Other galleries show a programme of exhibitions illuminating, reinforcing and supplementing the permanent collection. Most of these temporary exhibitions are generated from our own collection but we also host touring exhibitions. Other facilities include the Prints and Drawings Study Room, where visitors can arrange to see a selection of our 28,000 works on paper. The Art Department also has three conservation studios and a framing workshop to care for the collection and prepare works for display.

For centuries Wales has been an inspiration to artists of all kinds – from landscape painters to contemporary craftspeople. Welsh people have also formed notable art collections, some of which are now housed at National Museum Cardiff. Sir Watkin Williams-Wynn (1749–1789) commissioned paintings, furniture and silver from the leading artists and designers of his day. Our most celebrated benefactors were the sisters Gwendoline and Margaret Davies who gave their magnificent art collections, exceptionally rich in French paintings and sculpture by Millet, Rodin, Monet and Cézanne. Other gifts include the extensive European porcelain collection of Wilfred Seymour De Winton and the unrivalled Welsh ceramics bequeathed by Ernest Morton Nance.

Major and significant collections

Derek Williams

Derek Mathias Tudor Williams F.R.I.C.S. (1929–1984) has been the greatest benefactor to Amgueddfa Cymru – National Museum Wales since Gwendoline and Margaret Davies.

The collection contains a large number of works by the British neo-romantics, including Ceri Richards, John Piper, David Jones and Keith Vaughan. This element is supported by the work of other artists of this period such as Lucian Freud, Josef Herman, Ivon Hitchens, Graham Sutherland, Ben Nicholson and Henry Moore.

More Derek Williams Trust Website

The Williams-Wynn collection

The Williams-Wynn family of Wynnstay in Denbighshire emerged as one of Wales's wealthiest in the early 18th century, a status they were to retain for over two hundred years.

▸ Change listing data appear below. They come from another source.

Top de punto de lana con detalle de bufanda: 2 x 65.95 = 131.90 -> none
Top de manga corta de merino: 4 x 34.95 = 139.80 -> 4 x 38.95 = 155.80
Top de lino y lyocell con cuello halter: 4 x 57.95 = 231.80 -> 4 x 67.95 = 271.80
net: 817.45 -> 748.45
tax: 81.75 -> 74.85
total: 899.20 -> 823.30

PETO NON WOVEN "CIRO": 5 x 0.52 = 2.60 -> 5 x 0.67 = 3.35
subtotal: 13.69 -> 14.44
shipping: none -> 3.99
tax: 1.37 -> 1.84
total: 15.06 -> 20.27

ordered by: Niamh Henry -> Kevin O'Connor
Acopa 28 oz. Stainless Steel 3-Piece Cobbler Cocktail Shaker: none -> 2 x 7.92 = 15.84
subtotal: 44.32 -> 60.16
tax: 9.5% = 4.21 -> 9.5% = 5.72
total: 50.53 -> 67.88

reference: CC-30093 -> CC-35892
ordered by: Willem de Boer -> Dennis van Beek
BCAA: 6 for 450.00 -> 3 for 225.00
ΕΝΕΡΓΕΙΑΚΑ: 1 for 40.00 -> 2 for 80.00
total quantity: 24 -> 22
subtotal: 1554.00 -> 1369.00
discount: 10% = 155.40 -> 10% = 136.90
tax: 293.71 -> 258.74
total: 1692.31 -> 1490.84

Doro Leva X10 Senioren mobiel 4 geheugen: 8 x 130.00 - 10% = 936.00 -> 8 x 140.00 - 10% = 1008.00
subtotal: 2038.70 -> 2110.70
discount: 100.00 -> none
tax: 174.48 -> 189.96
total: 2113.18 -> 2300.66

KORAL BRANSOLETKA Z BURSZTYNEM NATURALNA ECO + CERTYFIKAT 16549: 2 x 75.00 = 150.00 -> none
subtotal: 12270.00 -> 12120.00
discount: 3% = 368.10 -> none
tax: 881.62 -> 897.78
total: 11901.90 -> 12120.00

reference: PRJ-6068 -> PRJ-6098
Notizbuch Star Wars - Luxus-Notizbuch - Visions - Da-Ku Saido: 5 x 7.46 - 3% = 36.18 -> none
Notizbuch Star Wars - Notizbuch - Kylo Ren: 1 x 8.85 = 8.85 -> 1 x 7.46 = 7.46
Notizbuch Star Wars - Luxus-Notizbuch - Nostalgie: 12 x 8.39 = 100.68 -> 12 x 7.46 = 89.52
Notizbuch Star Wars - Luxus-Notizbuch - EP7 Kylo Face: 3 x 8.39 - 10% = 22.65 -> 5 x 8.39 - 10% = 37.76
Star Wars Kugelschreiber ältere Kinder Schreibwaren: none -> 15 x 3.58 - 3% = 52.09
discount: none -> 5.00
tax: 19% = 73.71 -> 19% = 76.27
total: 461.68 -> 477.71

Several members of the family had an interest in the arts, and Sir Watkin Williams-Wynn (1749–1789), 4th baronet, was perhaps the greatest patron of the arts Wales has ever produced. Much of his collection is now housed at Amgueddfa Cymru.


Wilfred De Winton

Wilfred De Winton (1856–1929), from a prosperous Breconshire banking family, was one of the major benefactors of the National Museum of Wales. In 1917 and 1929 he gave the Museum over 2,000 pieces of 18th- and early 19th-century continental porcelain. This is one of the most important such collections in any British museum.


Morton Nance

The collection consists of some fifteen hundred pieces which, in 1952, doubled the Museum's collection of Welsh porcelain and trebled the items of Welsh pottery. The collection contains many fine items of porcelain manufactured in Swansea and many pieces from the short-lived period of porcelain manufacture at Nantgarw.


The Davies Sisters collection

Gwendoline Davies (1882–1951) and Margaret Davies (1884–1963), two sisters from mid-Wales, amassed one of the great British art collections of the 20th century. Together, they bequeathed 260 works to the National Museum of Wales in 1951 and 1963, completely transforming its art collection in character, quality and range.